References……………………………………………………………………………………………. 11


ASE Guideline Committee Charges:

  1. Review and edit new standards documents for consistency and alignment with society’s standards and values.
  2. Supervise and advise taskforces and councils that are developing standards and training documents (Chair).
  3. Identify areas in need of standardization as well as potential leaders to direct the development of guidelines or standards documents.
  4. Review documents led by other societies that seek endorsement by the ASE.
  5. Commission documents that affirm ASE’s position as the authoritative resource on cardiovascular ultrasound.
  6. Review existing ASE documents to assess update requirements.
  7. Suggest ways to disseminate guidelines to members, physicians, the public and private payers (specific task related to goal).
  8. Routinely monitor working group progress to ensure timely delivery of documents (Chair).

Members of the committee cannot serve as chair/lead author on any ASE writing groups during their time of committee service.

Purpose and Scope of Manual

This manual is intended to serve as a guide and reference for authors, writing group chairs, and members.  Information and guidance are provided on document development and review process, expectations from the writing group chair and members, collaborating with other societies, and proposal/writing group development recommendations.

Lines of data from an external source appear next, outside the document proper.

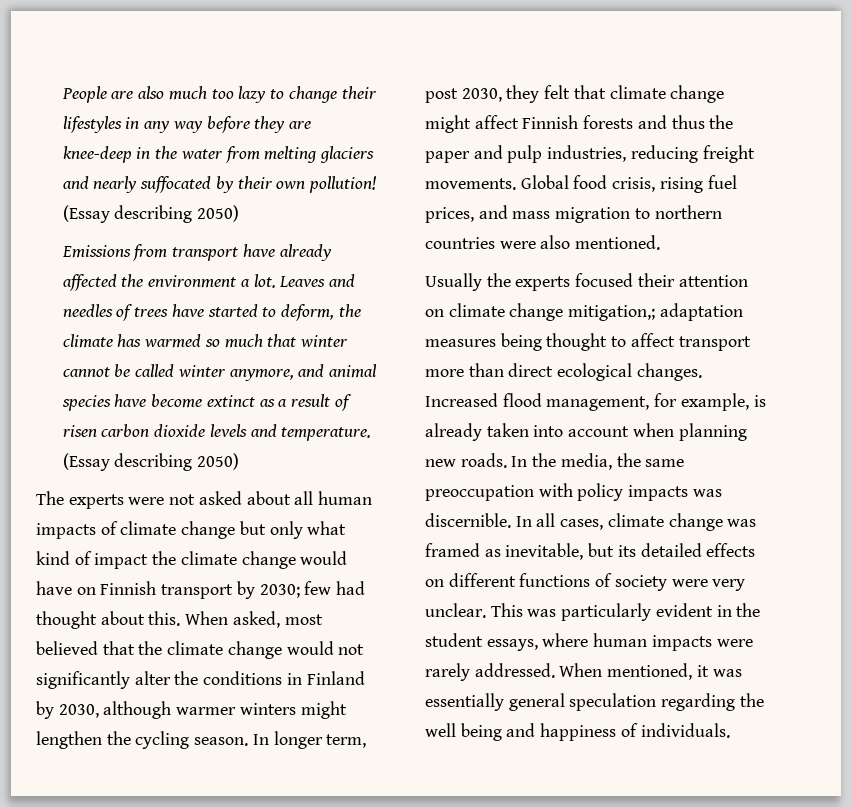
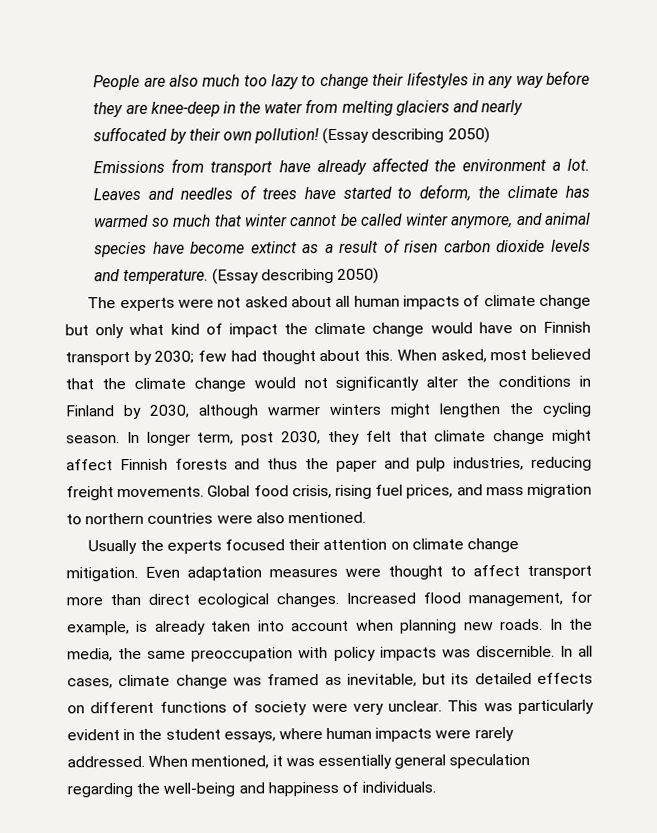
- Usually the experts focused their attention on climate change mitigation,; adaptation measures being thought to affect transport more than direct ecological changes.
+ Usually the experts focused their attention on climate change mitigation. Even adaptation measures were thought to affect transport more than direct ecological changes.
- When mentioned, it was essentially general speculation regarding the well being and happiness of individuals.
+ When mentioned, it was essentially general speculation regarding the well-being and happiness of individuals.

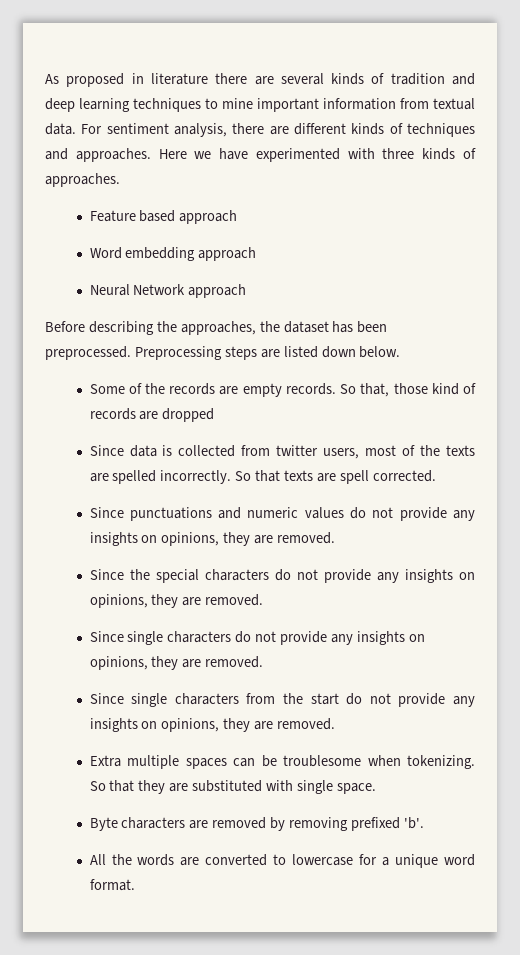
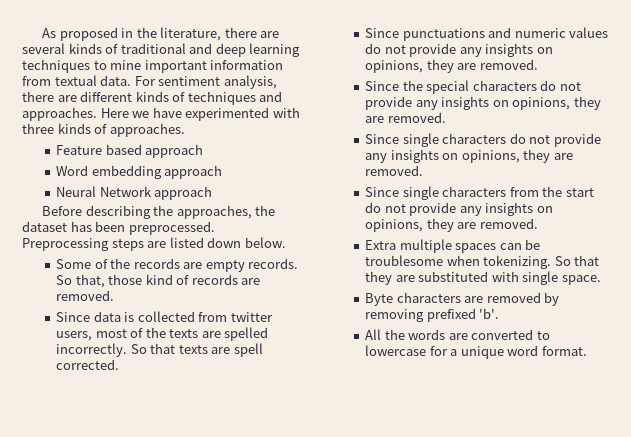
- As proposed in literature there are several kinds of tradition and deep learning techniques to mine important information from textual data.
+ As proposed in the literature, there are several kinds of traditional and deep learning techniques to mine important information from textual data.
- So that, those kind of records are dropped
+ So that, those kind of records are removed.

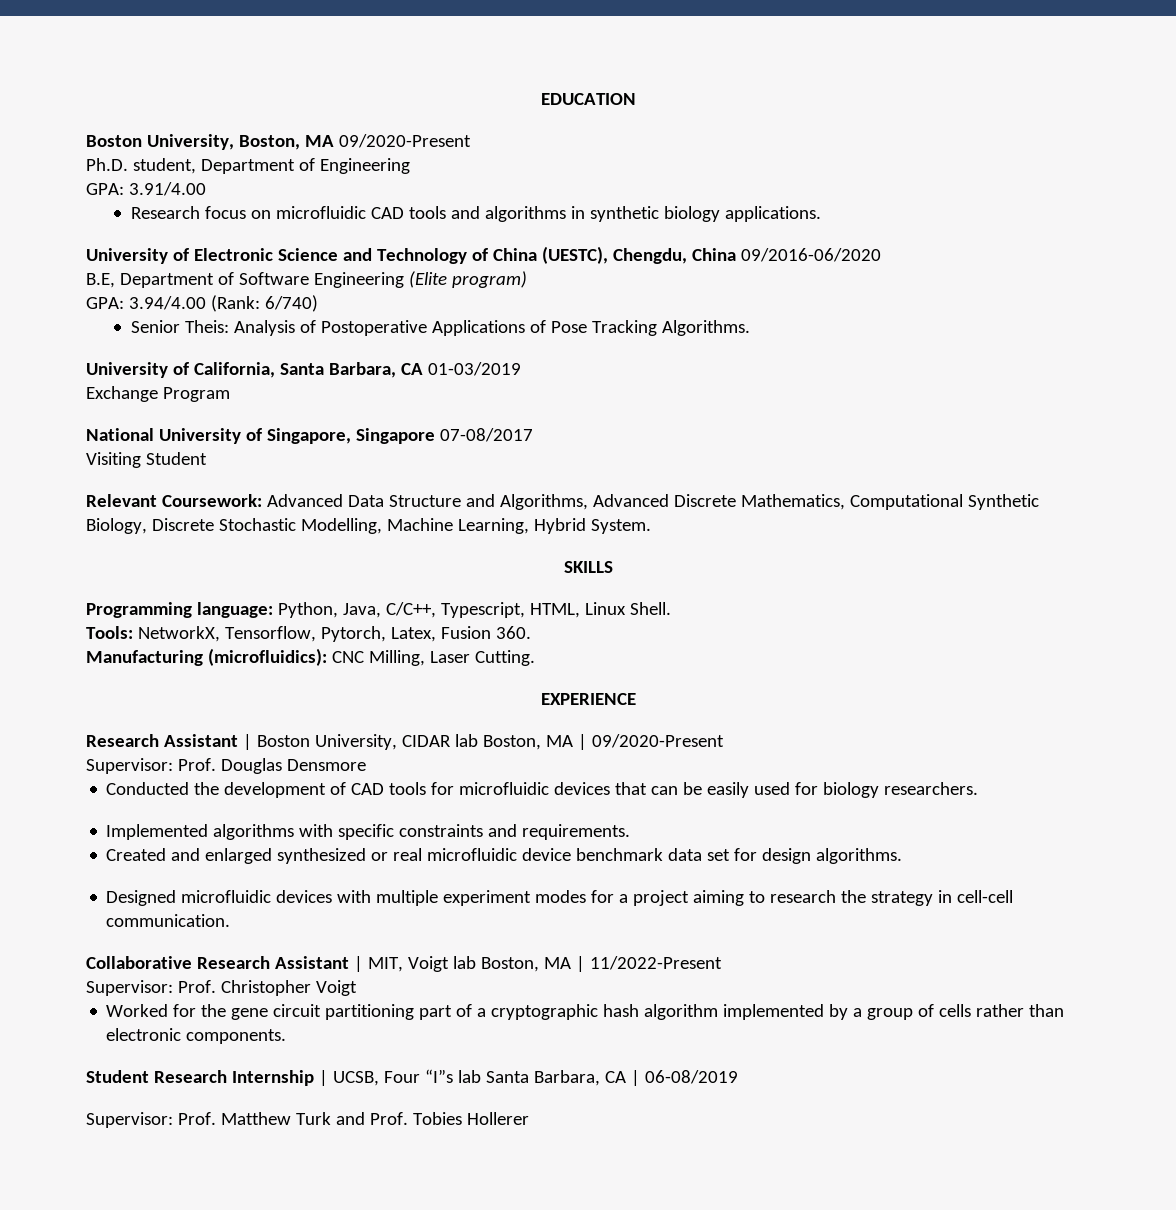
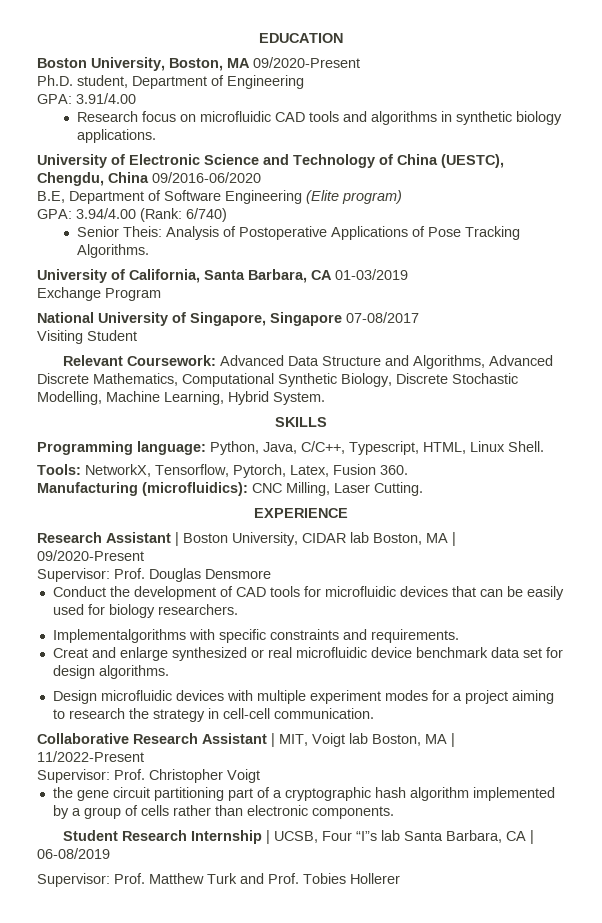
- Conducted the development of CAD tools for microfluidic devices that can be easily used for biology researchers.
+ Conduct the development of CAD tools for microfluidic devices that can be easily used for biology researchers.
- Implemented algorithms with specific constraints and requirements.
+ Implementalgorithms with specific constraints and requirements.
- Created and enlarged synthesized or real microfluidic device benchmark data set for design algorithms.
+ Creat and enlarge synthesized or real microfluidic device benchmark data set for design algorithms.
- Designed microfluidic devices with multiple experiment modes for a project aiming to research the strategy in cell-cell communication.
+ Design microfluidic devices with multiple experiment modes for a project aiming to research the strategy in cell-cell communication.
- Worked for the gene circuit partitioning part of a cryptographic hash algorithm implemented by a group of cells rather than electronic components.
+ the gene circuit partitioning part of a cryptographic hash algorithm implemented by a group of cells rather than electronic components.

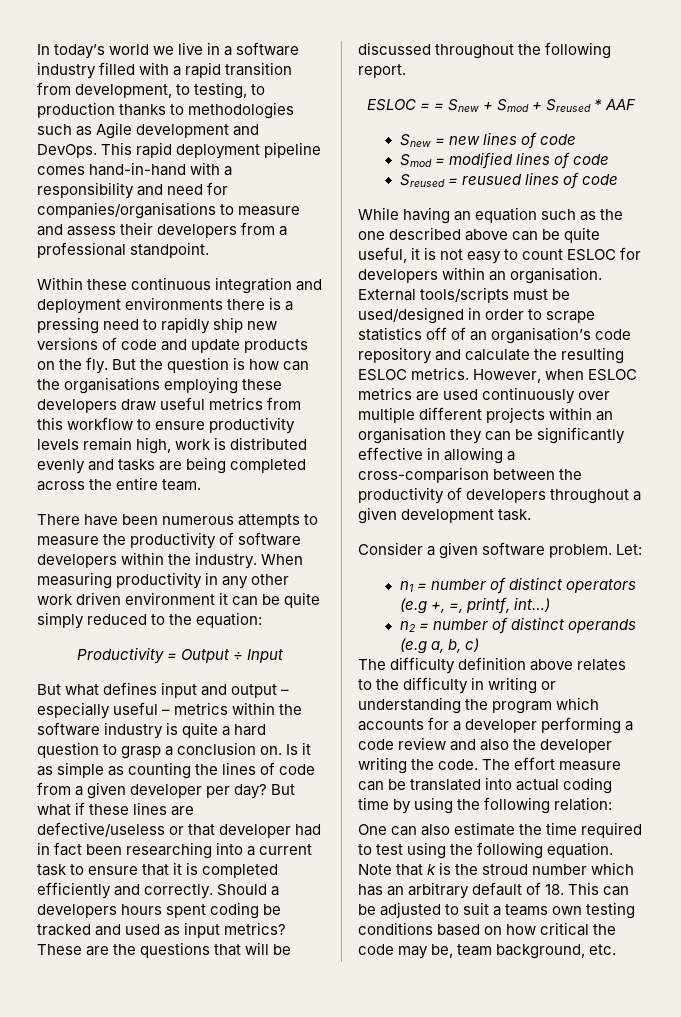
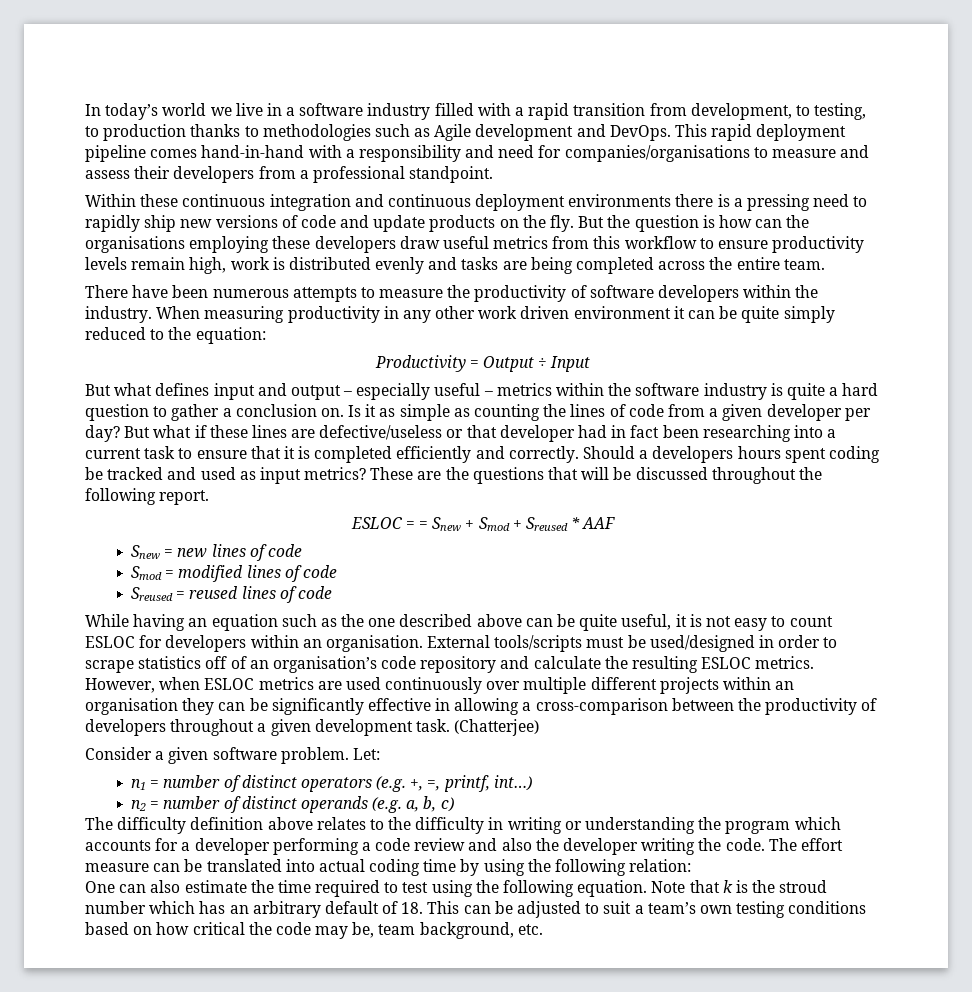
- Within these continuous integration and deployment environments there is a pressing need to rapidly ship new versions of code and update products on the fly.
+ Within these continuous integration and continuous deployment environments there is a pressing need to rapidly ship new versions of code and update products on the fly.
- But what defines input and output – especially useful – metrics within the software industry is quite a hard question to grasp a conclusion on.
+ But what defines input and output – especially useful – metrics within the software industry is quite a hard question to gather a conclusion on.
- Sreused = reusued lines of code
+ Sreused = reused lines of code
+ (Chatterjee)
- n1 = number of distinct operators (e.g +, =, printf, int…)
+ n1 = number of distinct operators (e.g. +, =, printf, int…)
- n2 = number of distinct operands (e.g a, b, c)
+ n2 = number of distinct operands (e.g. a, b, c)
- Note that k is the stroud number which has an arbitrary default of 18. This can be adjusted to suit a teams own testing conditions based on how critical the code may be, team background, etc.
+ Note that k is the stroud number which has an arbitrary default of 18. This can be adjusted to suit a team’s own testing conditions based on how critical the code may be, team background, etc.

Guideline Categories and Timelines

Timelines are started after the ASE Guidelines Committee and Executive Committee have approved the Guideline proposal and invited the members of the writing group.

  1. Technique-based imaging (one year timeline)
  2. Disease-based imaging (15 month timeline)
  3. Cardiac structure and function (one year timeline)
  4. Quality/Education (one year timeline)
  5. Focused Updates (9 month timeline)

In order to keep all documents updated, the Guidelines Committee will evaluate on a yearly basis the need for document update by critically reviewing each document that has been in print for four years or more. The goal will be to have by year five either an updated document or a decision that such update was not yet needed. This report will be presented to the Executive Committee on a yearly basis for their review/approval.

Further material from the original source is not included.